* _TRY IT_
All of the entries need to be printed again exactly; pictures are the only thing to omit.
BEGIN RECORDS FOR THIS EXERCISE
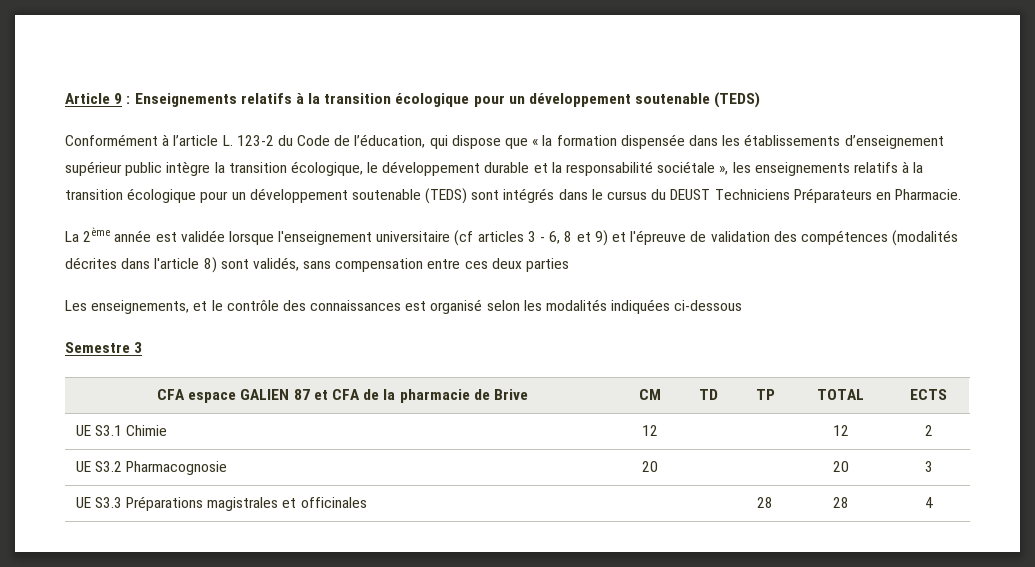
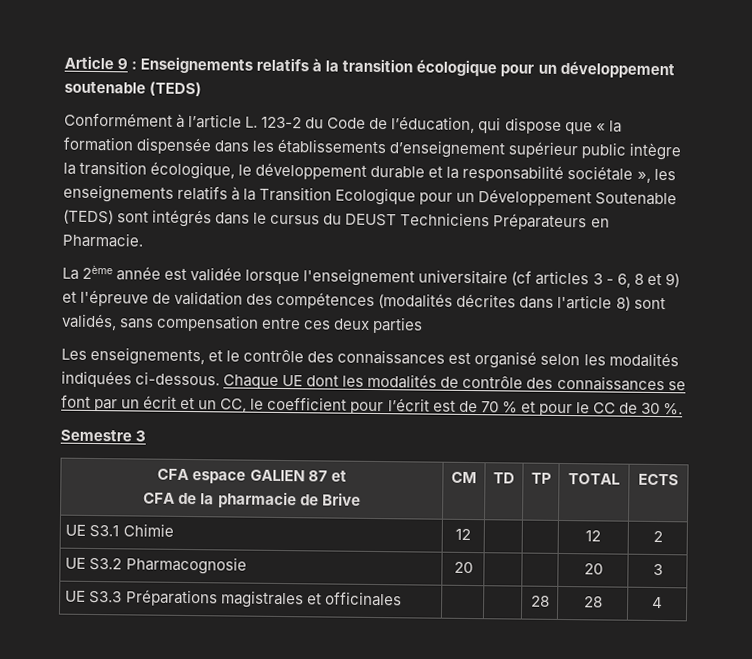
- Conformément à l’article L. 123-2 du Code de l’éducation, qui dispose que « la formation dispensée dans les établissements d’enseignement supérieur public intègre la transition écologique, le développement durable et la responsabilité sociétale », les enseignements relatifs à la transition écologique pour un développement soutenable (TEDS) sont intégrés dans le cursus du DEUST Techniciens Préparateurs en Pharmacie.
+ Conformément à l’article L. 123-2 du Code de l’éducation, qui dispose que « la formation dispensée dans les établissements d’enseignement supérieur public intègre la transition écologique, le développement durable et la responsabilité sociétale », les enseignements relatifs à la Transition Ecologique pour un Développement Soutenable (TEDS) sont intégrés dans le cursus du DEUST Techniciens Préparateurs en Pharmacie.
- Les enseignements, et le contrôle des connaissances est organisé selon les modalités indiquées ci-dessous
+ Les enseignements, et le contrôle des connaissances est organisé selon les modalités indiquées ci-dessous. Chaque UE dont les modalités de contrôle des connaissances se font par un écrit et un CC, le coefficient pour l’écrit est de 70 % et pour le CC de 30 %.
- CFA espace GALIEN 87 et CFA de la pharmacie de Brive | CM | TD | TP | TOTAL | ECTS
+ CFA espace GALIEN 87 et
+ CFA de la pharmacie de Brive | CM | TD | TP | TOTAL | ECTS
END RECORDS FOR THIS EXERCISE
* _EXERCISE SOLUTION_
- Conformément à l’article L. 123-2 du Code de l’éducation, qui dispose que « la formation dispensée dans les établissements d’enseignement supérieur public intègre la transition écologique, le développement durable et la responsabilité sociétale », les enseignements relatifs à la transition écologique pour un développement soutenable (TEDS) sont intégrés dans le cursus du DEUST Techniciens Préparateurs en Pharmacie.
+ Conformément à l’article L. 123-2 du Code de l’éducation, qui dispose que « la formation dispensée dans les établissements d’enseignement supérieur public intègre la transition écologique, le développement durable et la responsabilité sociétale », les enseignements relatifs à la Transition Ecologique pour un Développement Soutenable (TEDS) sont intégrés dans le cursus du DEUST Techniciens Préparateurs en Pharmacie.
- Les enseignements, et le contrôle des connaissances est organisé selon les modalités indiquées ci-dessous
+ Les enseignements, et le contrôle des connaissances est organisé selon les modalités indiquées ci-dessous. Chaque UE dont les modalités de contrôle des connaissances se font par un écrit et un CC, le coefficient pour l’écrit est de 70 % et pour le CC de 30 %.
- CFA espace GALIEN 87 et CFA de la pharmacie de Brive | CM | TD | TP | TOTAL | ECTS
+ CFA espace GALIEN 87 et
+ CFA de la pharmacie de Brive | CM | TD | TP | TOTAL | ECTS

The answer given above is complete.